EXTRACTED MATERIAL =
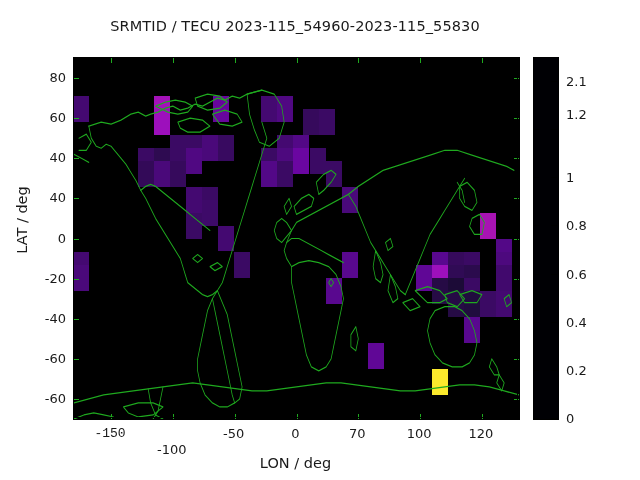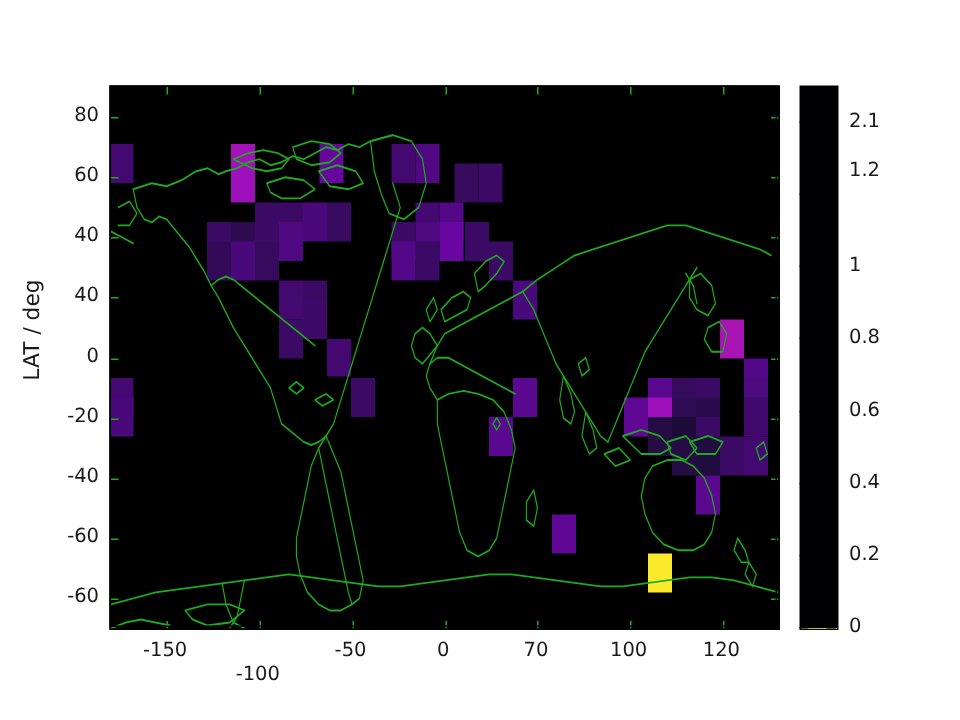--- a/index.html
+++ b/index.html
@@ -72,6 +72,7 @@
 
 <div id="root">
 
+  <div class="abs" id="title">SRMTID / TECU 2023-115_54960-2023-115_55830</div>
 
   <div class="abs" id="plot">
     <div id="cells">

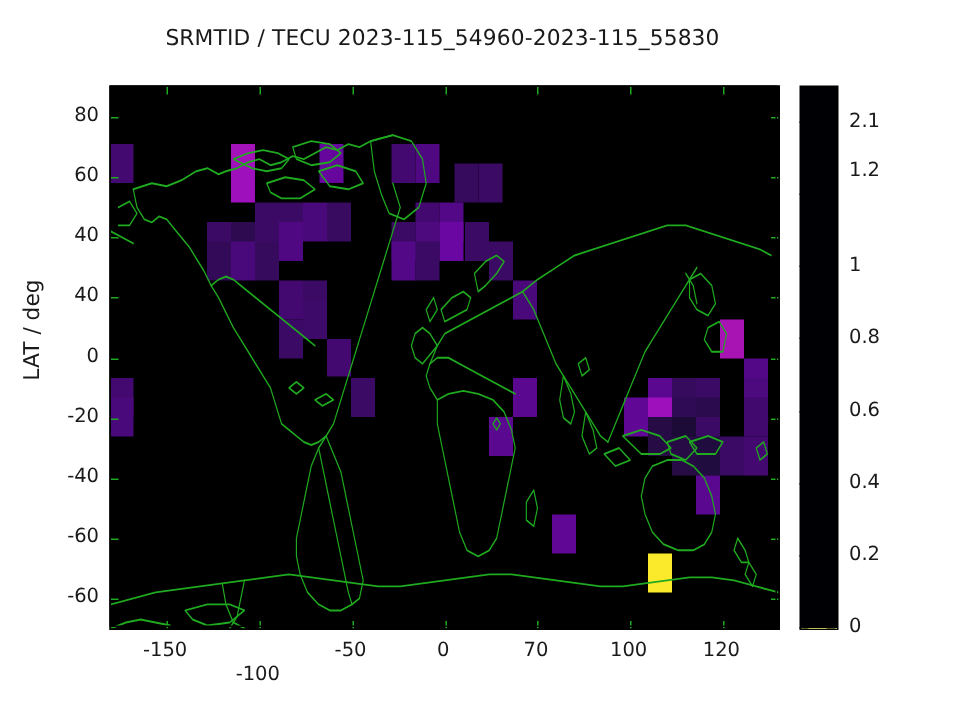--- a/index.html
+++ b/index.html
@@ -283,7 +283,7 @@
       <div class="ytick" style="top: 397.944px;">-60</div>
     </div>
   <div class="abs" id="xlabels">
-      <div class="xtick" style="left: 110.083px; top: 426px;">-150</div>
+      <div class="xtick" style="left: 110.083px; top: 426px; font-family: Liberation Mono, monospace;">-150</div>
       <div class="xtick" style="left: 171.889px; top: 426px; margin-top: 16px;">-100</div>
       <div class="xtick" style="left: 233.694px; top: 426px;">-50</div>
       <div class="xtick" style="left: 295.5px; top: 426px;">0</div>

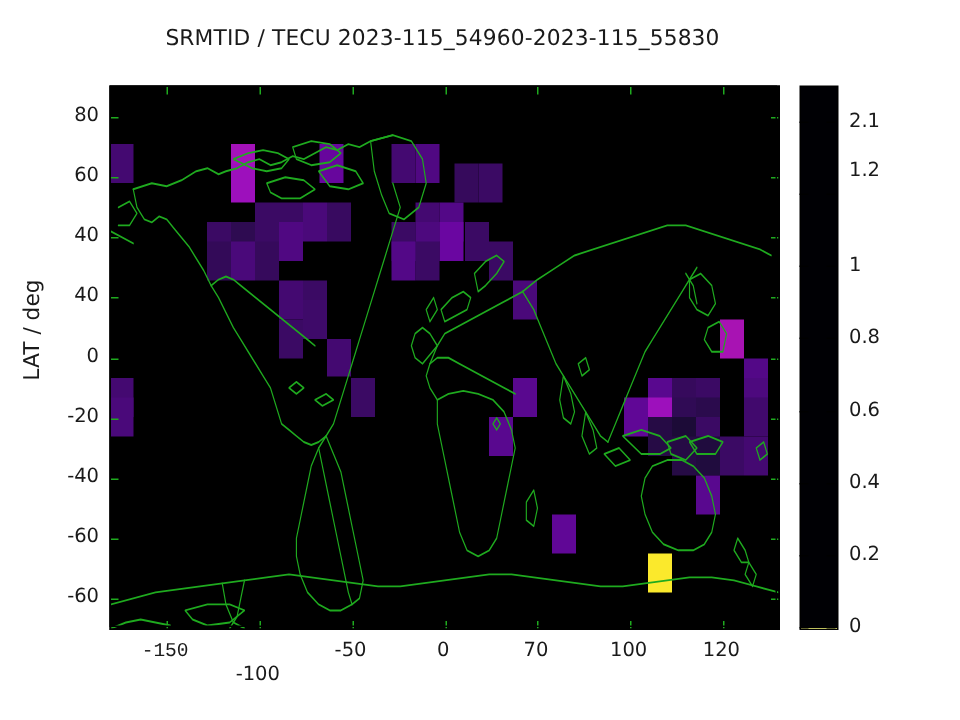--- a/index.html
+++ b/index.html
@@ -293,6 +293,7 @@
     </div>
 
   <div class="abs" id="ylabel">LAT / deg</div>
+  <div class="abs" id="xlabel">LON / deg</div>
 
   <div class="abs" id="cbar">
     <div id="cbarfill" style="background: linear-gradient(rgb(0, 0, 4) 100%, rgb(5, 2, 13) 97.5%, rgb(10, 5, 22) 95%, rgb(16, 7, 33) 92.5%, rgb(23, 9, 45) 90%, rgb(30, 12, 58) 87.5%, rgb(39, 11, 71) 85%, rgb(49, 11, 86) 82.5%, rgb(59, 10, 100) 80%, rgb(70, 9, 116) 77.5%, rgb(82, 8, 133) 75%, rgb(94, 7, 147) 72.5%, rgb(106, 6, 161) 70%, rgb(118, 6, 174) 67.5%, rgb(130, 9, 183) 65%, rgb(141, 12, 191) 62.5%, rgb(150, 15, 190) 60%, rgb(159, 17, 187) 57.5%, rgb(167, 19, 180) 55%, rgb(174, 21, 169) 52.5%, rgb(181, 23, 157) 50%, rgb(187, 27, 145) 47.5%, rgb(193, 31, 133) 45%, rgb(198, 35, 121) 42.5%, rgb(202, 40, 110) 40%, rgb(206, 45, 99) 37.5%, rgb(209, 51, 89) 35%, rgb(212, 57, 78) 32.5%, rgb(215, 63, 68) 30%, rgb(218, 70, 58) 27.5%, rgb(221, 77, 47) 25%, rgb(224, 87, 37) 22.5%, rgb(227, 97, 26) 20%, rgb(231, 108, 17) 17.5%, rgb(234, 121, 12) 15%, rgb(237, 133, 6) 12.5%, rgb(241, 147, 5) 10%, rgb(245, 163, 4) 7.5%, rgb(248, 183, 12) 5%, rgb(251, 213, 30) 2.5%, rgb(252, 255, 60) 0%);"></div>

BRIEF =
Retype the data above exactly, dropping every picture.

TASK SOLUTION =
--- a/index.html
+++ b/index.html
@@ -72,6 +72,7 @@
 
 <div id="root">
 
+  <div class="abs" id="title">SRMTID / TECU 2023-115_54960-2023-115_55830</div>
 
   <div class="abs" id="plot">
     <div id="cells">

--- a/index.html
+++ b/index.html
@@ -283,7 +283,7 @@
       <div class="ytick" style="top: 397.944px;">-60</div>
     </div>
   <div class="abs" id="xlabels">
-      <div class="xtick" style="left: 110.083px; top: 426px;">-150</div>
+      <div class="xtick" style="left: 110.083px; top: 426px; font-family: Liberation Mono, monospace;">-150</div>
       <div class="xtick" style="left: 171.889px; top: 426px; margin-top: 16px;">-100</div>
       <div class="xtick" style="left: 233.694px; top: 426px;">-50</div>
       <div class="xtick" style="left: 295.5px; top: 426px;">0</div>

--- a/index.html
+++ b/index.html
@@ -293,6 +293,7 @@
     </div>
 
   <div class="abs" id="ylabel">LAT / deg</div>
+  <div class="abs" id="xlabel">LON / deg</div>
 
   <div class="abs" id="cbar">
     <div id="cbarfill" style="background: linear-gradient(rgb(0, 0, 4) 100%, rgb(5, 2, 13) 97.5%, rgb(10, 5, 22) 95%, rgb(16, 7, 33) 92.5%, rgb(23, 9, 45) 90%, rgb(30, 12, 58) 87.5%, rgb(39, 11, 71) 85%, rgb(49, 11, 86) 82.5%, rgb(59, 10, 100) 80%, rgb(70, 9, 116) 77.5%, rgb(82, 8, 133) 75%, rgb(94, 7, 147) 72.5%, rgb(106, 6, 161) 70%, rgb(118, 6, 174) 67.5%, rgb(130, 9, 183) 65%, rgb(141, 12, 191) 62.5%, rgb(150, 15, 190) 60%, rgb(159, 17, 187) 57.5%, rgb(167, 19, 180) 55%, rgb(174, 21, 169) 52.5%, rgb(181, 23, 157) 50%, rgb(187, 27, 145) 47.5%, rgb(193, 31, 133) 45%, rgb(198, 35, 121) 42.5%, rgb(202, 40, 110) 40%, rgb(206, 45, 99) 37.5%, rgb(209, 51, 89) 35%, rgb(212, 57, 78) 32.5%, rgb(215, 63, 68) 30%, rgb(218, 70, 58) 27.5%, rgb(221, 77, 47) 25%, rgb(224, 87, 37) 22.5%, rgb(227, 97, 26) 20%, rgb(231, 108, 17) 17.5%, rgb(234, 121, 12) 15%, rgb(237, 133, 6) 12.5%, rgb(241, 147, 5) 10%, rgb(245, 163, 4) 7.5%, rgb(248, 183, 12) 5%, rgb(251, 213, 30) 2.5%, rgb(252, 255, 60) 0%);"></div>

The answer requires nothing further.